Data in this exercise
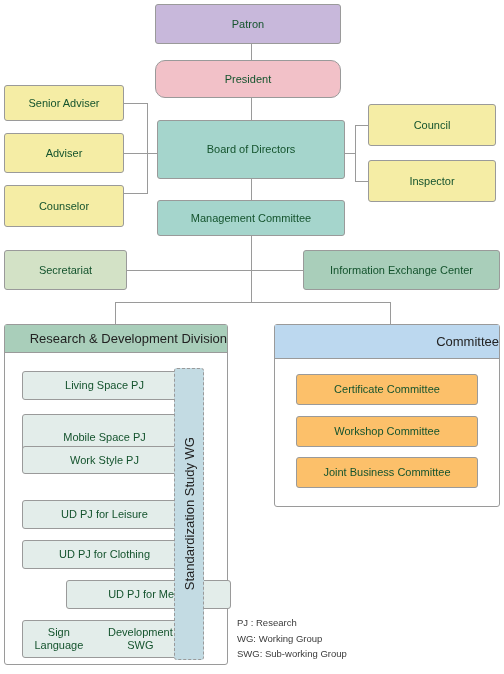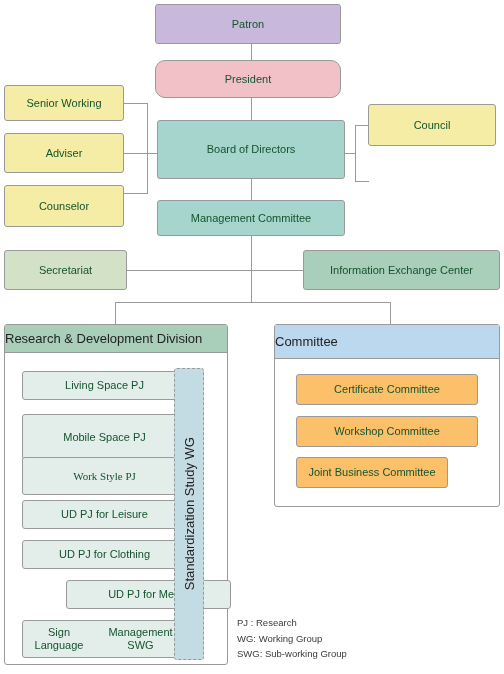--- a/index.html
+++ b/index.html
@@ -157,7 +157,7 @@
   </div>
 
   <div class="node yellow" style="left:4px; top:85px; width:120px; height:36px;">
-    <span>Senior Working</span>
+    <span>Senior Adviser</span>
   </div>
 
   <div class="node yellow" style="left:4px; top:133px; width:120px; height:40px;align-items:center;">

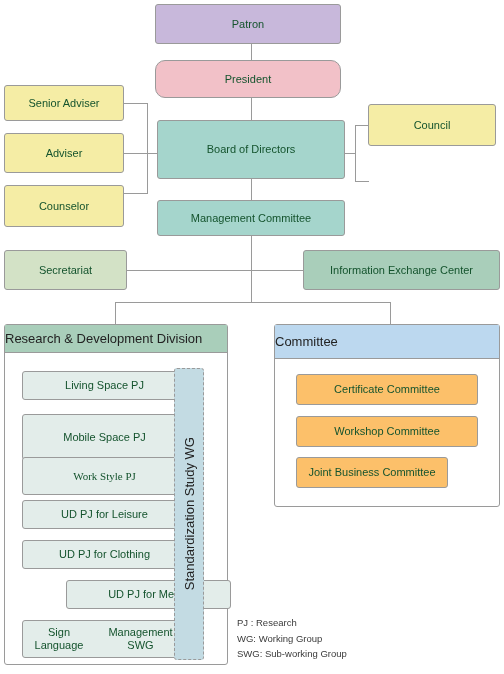--- a/index.html
+++ b/index.html
@@ -172,6 +172,9 @@
     <span>Council</span>
   </div>
 
+  <div class="node yellow" style="left:368px; top:160px; width:128px; height:42px;">
+    <span>Inspector</span>
+  </div>
 
   <div class="node paleg" style="left:4px; top:250px; width:123px; height:40px;">
     <span>Secretariat</span>

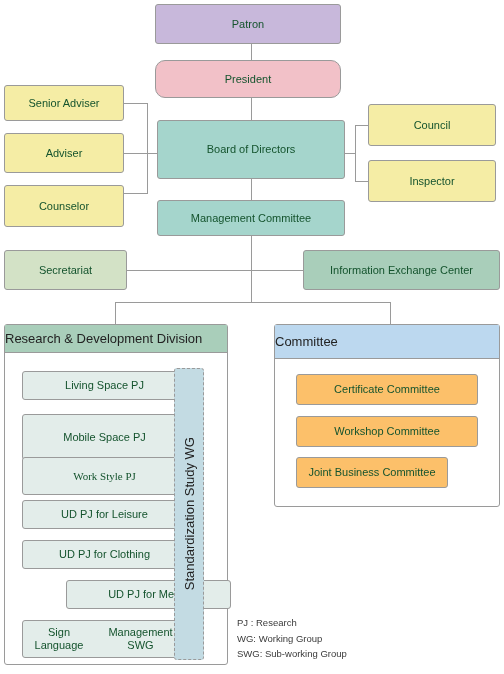--- a/index.html
+++ b/index.html
@@ -68,7 +68,7 @@
     box-sizing: border-box;
     display: flex;
     align-items: center;
-    justify-content: flex-start;
+    justify-content: flex-end;
     font-size: 13px;
     color: #222222;
     border-bottom: 1px solid #9a9a9a;

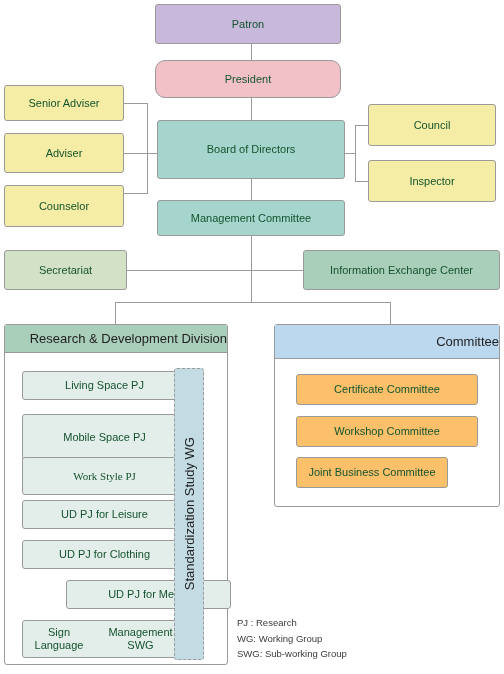--- a/index.html
+++ b/index.html
@@ -198,7 +198,7 @@
     <span>Mobile Space PJ</span>
   </div>
 
-  <div class="node mint" style="left:22px; top:457px; width:165px; height:38px;font-family:Liberation Serif, serif;">
+  <div class="node mint" style="left:22px; top:446px; width:165px; height:28px;">
     <span>Work Style PJ</span>
   </div>
 

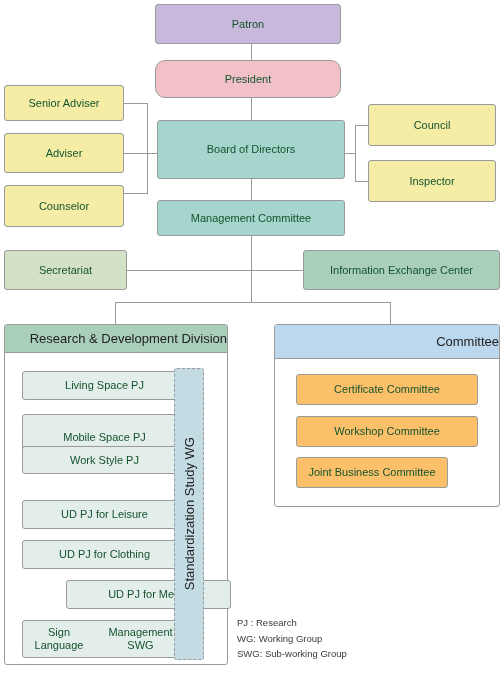--- a/index.html
+++ b/index.html
@@ -237,7 +237,7 @@
     <span>Workshop Committee</span>
   </div>
 
-  <div class="node orange" style="left:296px; top:457px; width:152px; height:31px;">
+  <div class="node orange" style="left:296px; top:457px; width:182px; height:31px;">
     <span>Joint Business Committee</span>
   </div>
 

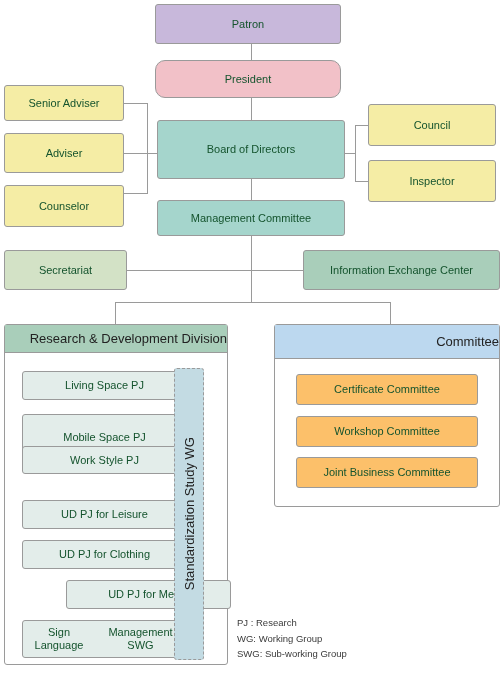--- a/index.html
+++ b/index.html
@@ -216,7 +216,7 @@
 
   <div class="node mint two-line" style="left:22px; top:620px; width:165px; height:38px;">
     <span>Sign Language</span>
-    <span>Management SWG</span>
+    <span>Development SWG</span>
   </div>
 
   <div id="wg-band" style="left:174px; top:368px; width:30px; height:292px;">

Task goal
Tallying every line that holds the string "flex", report the total for the records and nothing else.

Written answer
3